▸ **Record set**

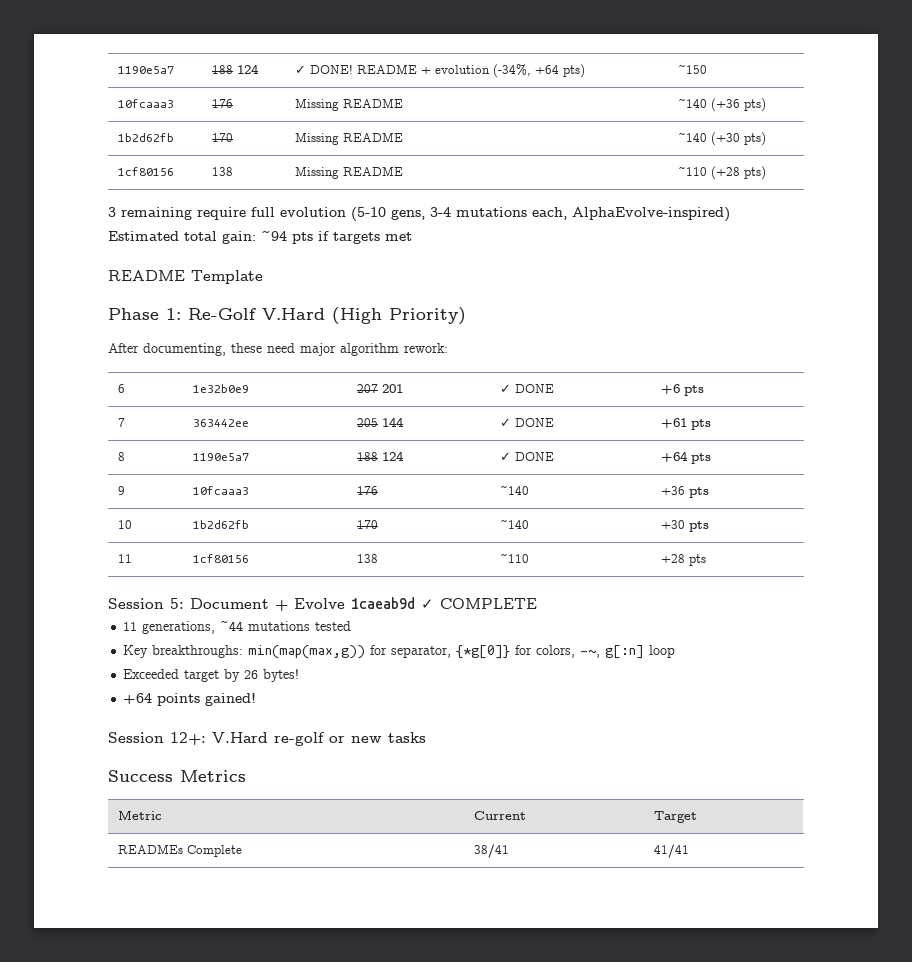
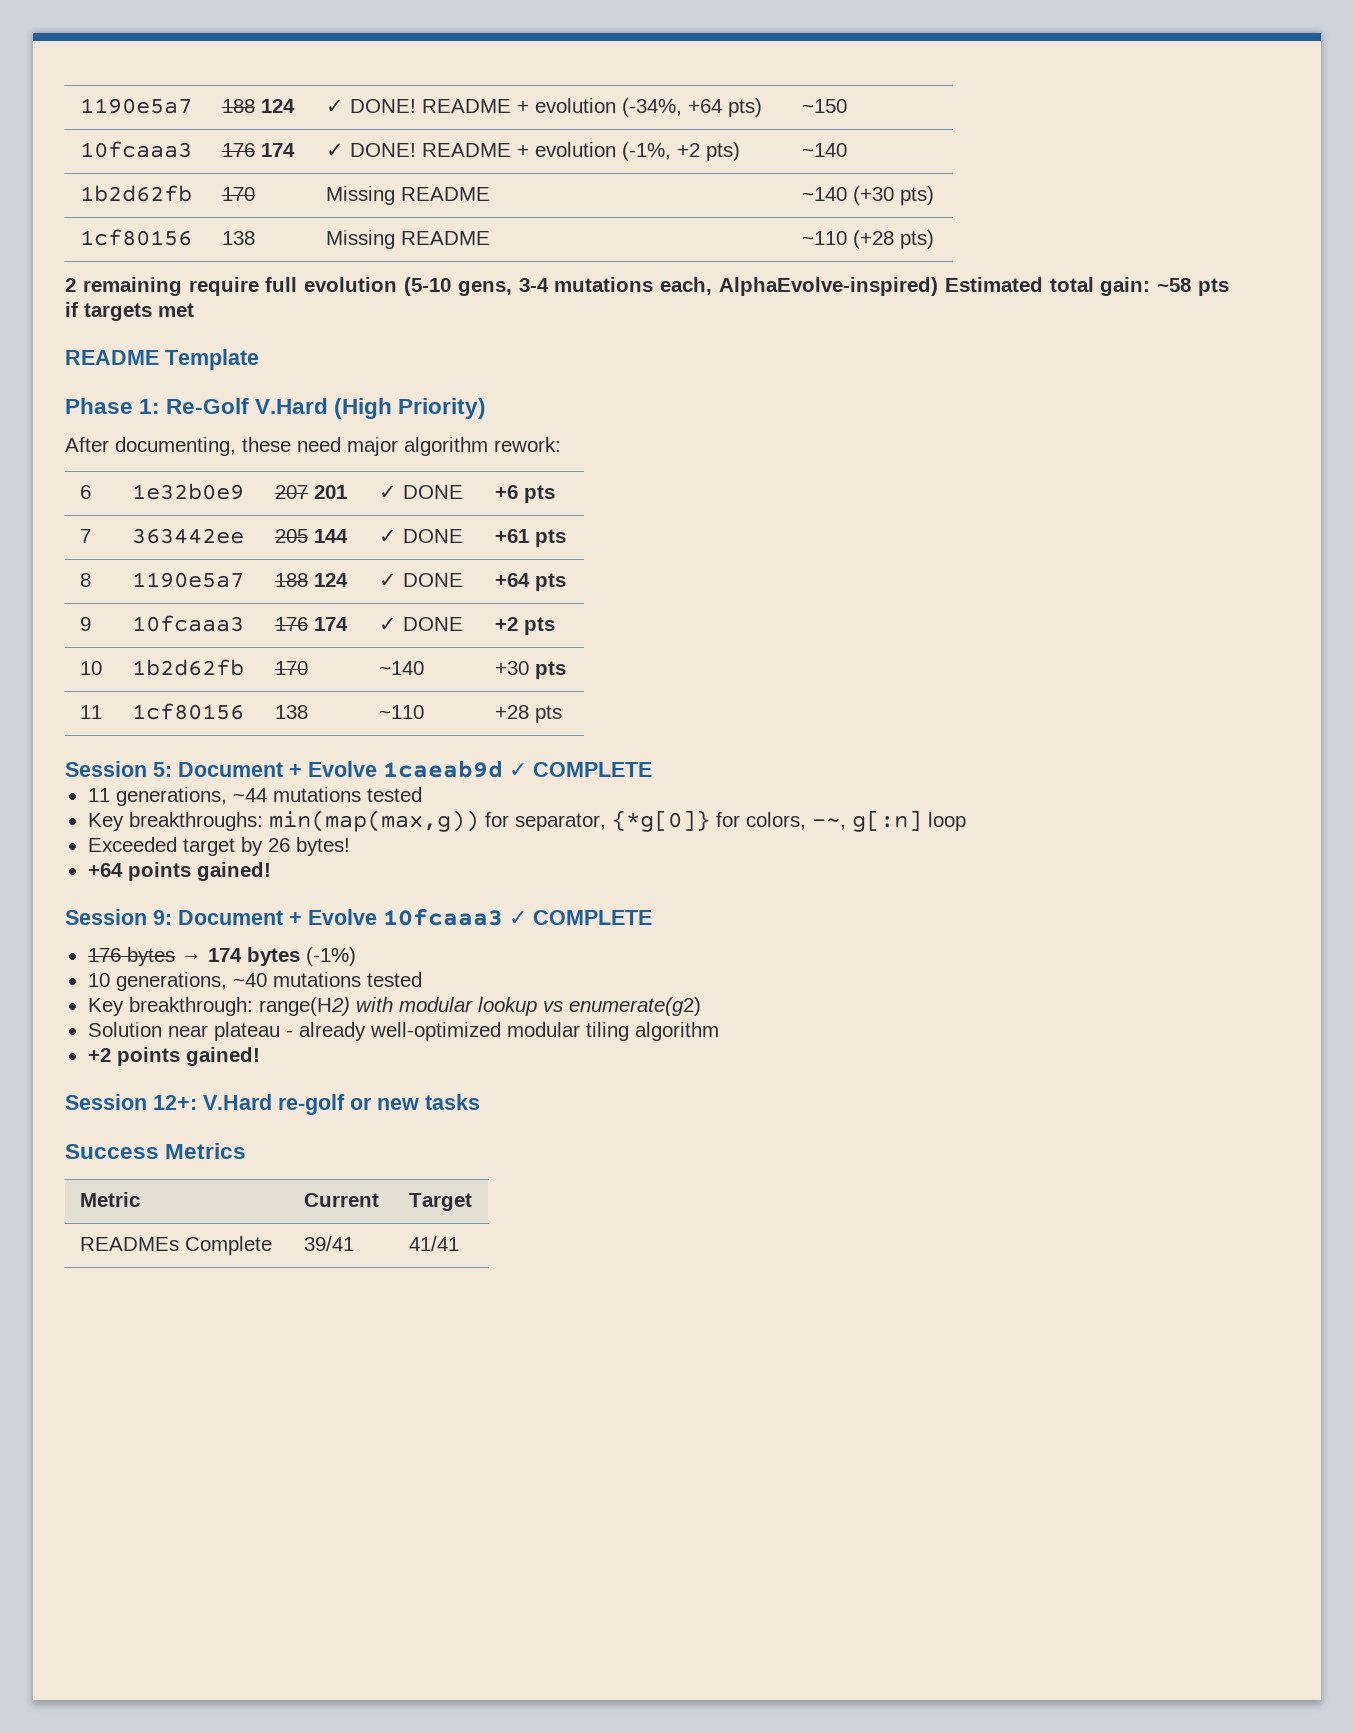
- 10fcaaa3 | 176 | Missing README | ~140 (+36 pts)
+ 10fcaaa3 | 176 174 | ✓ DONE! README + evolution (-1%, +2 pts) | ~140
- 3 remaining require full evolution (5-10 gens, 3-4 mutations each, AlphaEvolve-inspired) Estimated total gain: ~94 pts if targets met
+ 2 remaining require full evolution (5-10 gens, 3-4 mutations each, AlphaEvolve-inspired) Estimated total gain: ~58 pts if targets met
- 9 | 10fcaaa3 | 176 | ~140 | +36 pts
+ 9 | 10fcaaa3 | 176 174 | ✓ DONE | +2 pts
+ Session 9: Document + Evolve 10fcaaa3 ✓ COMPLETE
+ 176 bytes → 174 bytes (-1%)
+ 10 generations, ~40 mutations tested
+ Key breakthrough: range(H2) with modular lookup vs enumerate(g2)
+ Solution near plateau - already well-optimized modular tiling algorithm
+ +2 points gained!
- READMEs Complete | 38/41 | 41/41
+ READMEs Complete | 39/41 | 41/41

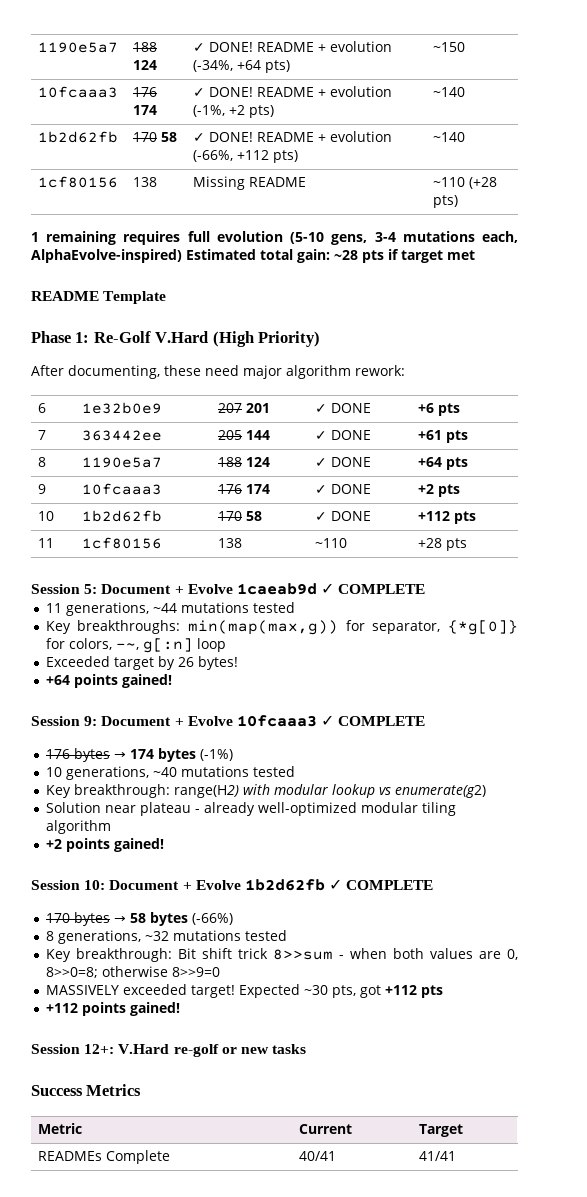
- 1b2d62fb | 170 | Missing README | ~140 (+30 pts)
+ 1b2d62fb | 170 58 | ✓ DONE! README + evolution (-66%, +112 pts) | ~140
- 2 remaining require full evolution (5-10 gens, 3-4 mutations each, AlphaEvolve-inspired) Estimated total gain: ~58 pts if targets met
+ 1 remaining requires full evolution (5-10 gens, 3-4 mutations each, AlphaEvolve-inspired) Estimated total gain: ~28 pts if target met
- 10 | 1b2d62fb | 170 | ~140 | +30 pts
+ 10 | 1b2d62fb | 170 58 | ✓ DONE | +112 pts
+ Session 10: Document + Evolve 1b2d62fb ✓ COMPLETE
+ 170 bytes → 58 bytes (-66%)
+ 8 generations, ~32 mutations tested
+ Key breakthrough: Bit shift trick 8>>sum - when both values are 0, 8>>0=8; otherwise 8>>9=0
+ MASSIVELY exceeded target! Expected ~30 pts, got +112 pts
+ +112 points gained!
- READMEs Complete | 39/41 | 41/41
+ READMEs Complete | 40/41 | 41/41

▸ **What is being asked**
The whole listing above is to be printed again exactly; pictures stay out of it.

▸ **Solution for this problem**
- 10fcaaa3 | 176 | Missing README | ~140 (+36 pts)
+ 10fcaaa3 | 176 174 | ✓ DONE! README + evolution (-1%, +2 pts) | ~140
- 3 remaining require full evolution (5-10 gens, 3-4 mutations each, AlphaEvolve-inspired) Estimated total gain: ~94 pts if targets met
+ 2 remaining require full evolution (5-10 gens, 3-4 mutations each, AlphaEvolve-inspired) Estimated total gain: ~58 pts if targets met
- 9 | 10fcaaa3 | 176 | ~140 | +36 pts
+ 9 | 10fcaaa3 | 176 174 | ✓ DONE | +2 pts
+ Session 9: Document + Evolve 10fcaaa3 ✓ COMPLETE
+ 176 bytes → 174 bytes (-1%)
+ 10 generations, ~40 mutations tested
+ Key breakthrough: range(H2) with modular lookup vs enumerate(g2)
+ Solution near plateau - already well-optimized modular tiling algorithm
+ +2 points gained!
- READMEs Complete | 38/41 | 41/41
+ READMEs Complete | 39/41 | 41/41

- 1b2d62fb | 170 | Missing README | ~140 (+30 pts)
+ 1b2d62fb | 170 58 | ✓ DONE! README + evolution (-66%, +112 pts) | ~140
- 2 remaining require full evolution (5-10 gens, 3-4 mutations each, AlphaEvolve-inspired) Estimated total gain: ~58 pts if targets met
+ 1 remaining requires full evolution (5-10 gens, 3-4 mutations each, AlphaEvolve-inspired) Estimated total gain: ~28 pts if target met
- 10 | 1b2d62fb | 170 | ~140 | +30 pts
+ 10 | 1b2d62fb | 170 58 | ✓ DONE | +112 pts
+ Session 10: Document + Evolve 1b2d62fb ✓ COMPLETE
+ 170 bytes → 58 bytes (-66%)
+ 8 generations, ~32 mutations tested
+ Key breakthrough: Bit shift trick 8>>sum - when both values are 0, 8>>0=8; otherwise 8>>9=0
+ MASSIVELY exceeded target! Expected ~30 pts, got +112 pts
+ +112 points gained!
- READMEs Complete | 39/41 | 41/41
+ READMEs Complete | 40/41 | 41/41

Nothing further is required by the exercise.